→ **ACTIVITY**: Copy the listing below exactly. Pictures stay out of it.

→ **PROVIDED ENTRIES**:
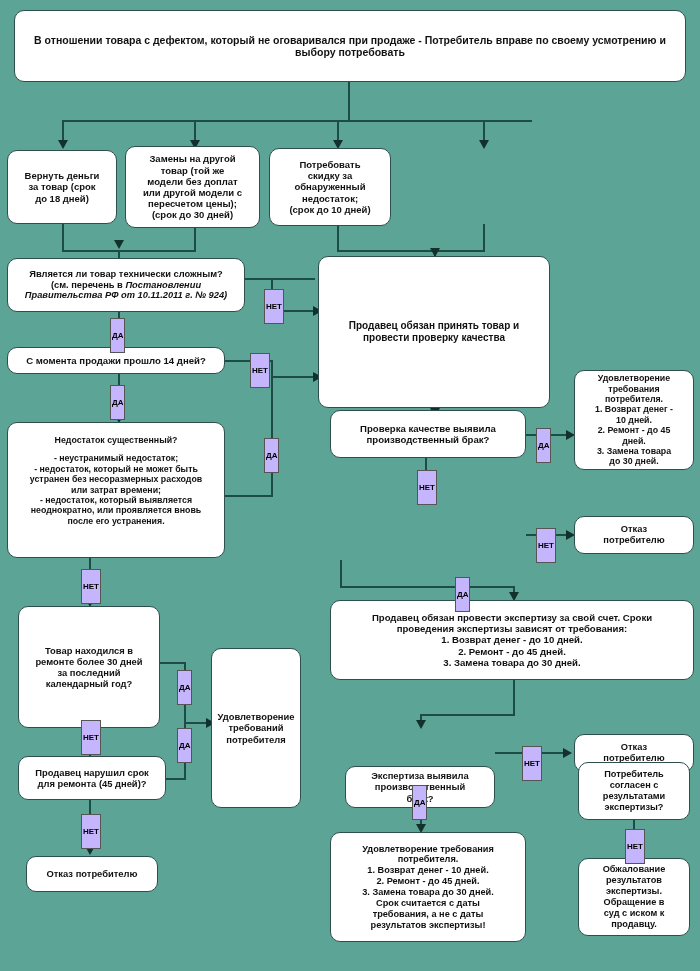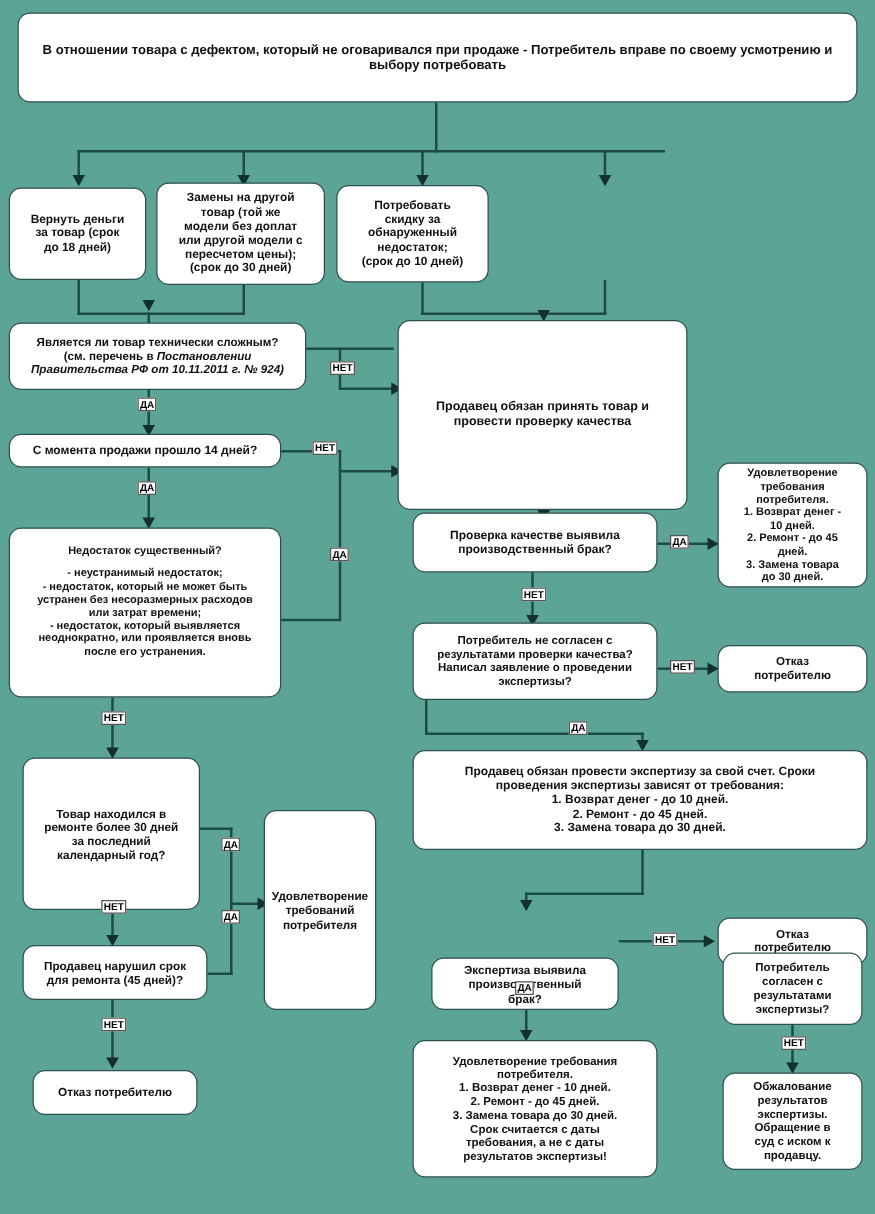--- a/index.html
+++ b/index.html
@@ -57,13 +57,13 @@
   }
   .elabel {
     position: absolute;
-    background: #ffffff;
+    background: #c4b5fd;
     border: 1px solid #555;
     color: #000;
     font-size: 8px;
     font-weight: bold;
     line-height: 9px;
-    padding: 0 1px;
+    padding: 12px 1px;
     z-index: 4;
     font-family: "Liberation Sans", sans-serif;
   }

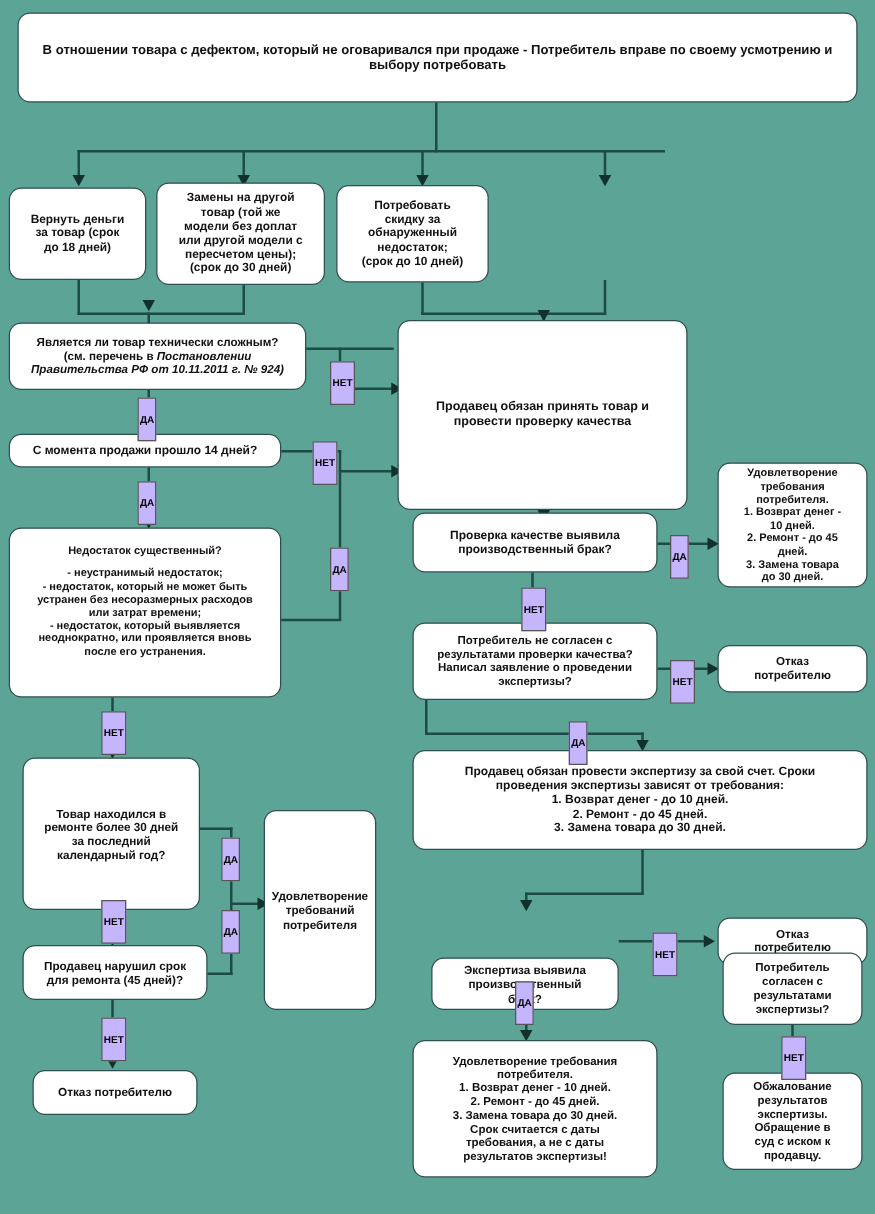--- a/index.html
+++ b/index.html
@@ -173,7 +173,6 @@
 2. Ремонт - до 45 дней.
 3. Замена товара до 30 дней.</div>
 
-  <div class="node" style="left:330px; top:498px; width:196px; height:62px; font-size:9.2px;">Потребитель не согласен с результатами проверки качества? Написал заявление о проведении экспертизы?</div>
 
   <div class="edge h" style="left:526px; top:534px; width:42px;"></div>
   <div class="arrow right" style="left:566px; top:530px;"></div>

→ **RESPONSE TO THIS EXERCISE**:
--- a/index.html
+++ b/index.html
@@ -57,13 +57,13 @@
   }
   .elabel {
     position: absolute;
-    background: #ffffff;
+    background: #c4b5fd;
     border: 1px solid #555;
     color: #000;
     font-size: 8px;
     font-weight: bold;
     line-height: 9px;
-    padding: 0 1px;
+    padding: 12px 1px;
     z-index: 4;
     font-family: "Liberation Sans", sans-serif;
   }

--- a/index.html
+++ b/index.html
@@ -173,7 +173,6 @@
 2. Ремонт - до 45 дней.
 3. Замена товара до 30 дней.</div>
 
-  <div class="node" style="left:330px; top:498px; width:196px; height:62px; font-size:9.2px;">Потребитель не согласен с результатами проверки качества? Написал заявление о проведении экспертизы?</div>
 
   <div class="edge h" style="left:526px; top:534px; width:42px;"></div>
   <div class="arrow right" style="left:566px; top:530px;"></div>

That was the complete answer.